DUI Victim’s Panels Raise Awareness and Promote Humane Perspective

Not too long ago a young man was sentenced to prison for the fatal death of a good man in a drunk driving incident. It was the young man’s first and only incident with the law, not even a traffic infraction in his 14-year driving history, which resulted in a tragic transformation for all. The victim’s family suffered the loss of a fantastic person, known as a great father, loving husband, and loyal friend. At the same time, the young man had a defining moment in his life, which takes him to prison, leaving behind a cadre of people who adore him and who will miss his kindness, generosity, and loving manner.

The pain is pervasive. For most it comes from the experience of the loss of a loved one and for the young man it comes from knowing his kind soul is responsible for the taking of life.

These events are devastating all around and there are no winners. This is why I was surprised to hear about the jubilation outside of the courtroom when the young man in handcuffs was taken from the courtroom by marshals to begin his journey behind bars. It is very understandable that the victim’s family would experience a sense of righteous vindication upon the imposition of sentence. This sense of “closure” would bring a welcome relief to a painful chapter in the life of those left behind. Anyone can appreciate such a moment.
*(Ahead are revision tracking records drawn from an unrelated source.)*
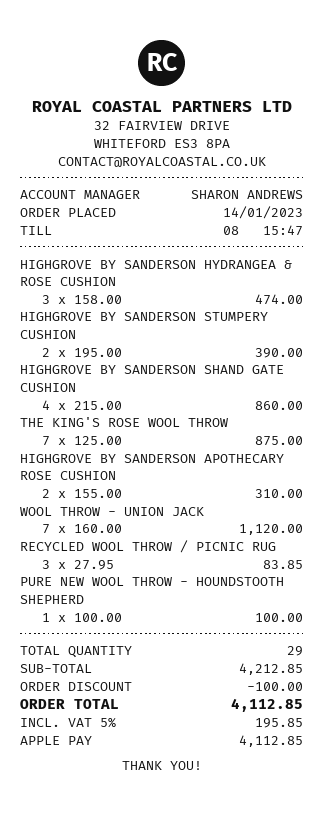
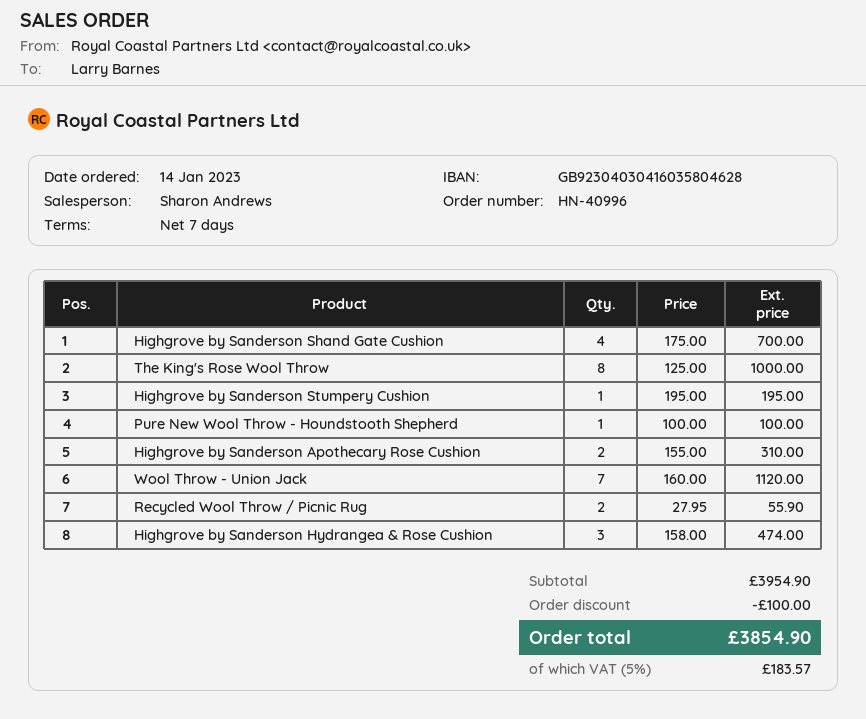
HIGHGROVE BY SANDERSON STUMPERY CUSHION: 2 x 195.00 = 390.00 -> 1 x 195.00 = 195.00
HIGHGROVE BY SANDERSON SHAND GATE CUSHION: 4 x 215.00 = 860.00 -> 4 x 175.00 = 700.00
THE KING'S ROSE WOOL THROW: 7 x 125.00 = 875.00 -> 8 x 125.00 = 1000.00
RECYCLED WOOL THROW / PICNIC RUG: 3 x 27.95 = 83.85 -> 2 x 27.95 = 55.90
subtotal: 4212.85 -> 3954.90
tax: 5% = 195.85 -> 5% = 183.57
total: 4112.85 -> 3854.90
However, what happen next was incomprehensible. A few piercing words rose from the crowd above those celebrating in complete jubilation: “…let’s go have a drink and celebrate…” It must have been a mistake. How could any person witnessing the events inside the courtroom and knowing how alcohol played a role in ruining two lives speak such words? I suppose sometimes we loose perspective on things and when humanity needs to be humane and humanitarian, we find the darkest side of ourselves.

Personal responsibility and self reflection is required. One program that could bring sound perspective on the loss experienced by all and raise our collective awareness to the dangers of driving after drinking is the DUI Victim’s Panel. These panels are staffed by persons who were either victims, related to victims, or accused of alcohol offenses. They share with the audience heart wrenching stories that leave a strong impression with well meaning people that it is a poor choice to mix alcohol and with driving.

The Legislature should consider requiring all first time drivers and/or licensees to attend a session of the DUI Victim’s Panel. It should also bring these programs into high schools and the workplace. Instead of promoting laws that do not work, it should consider programs that do work!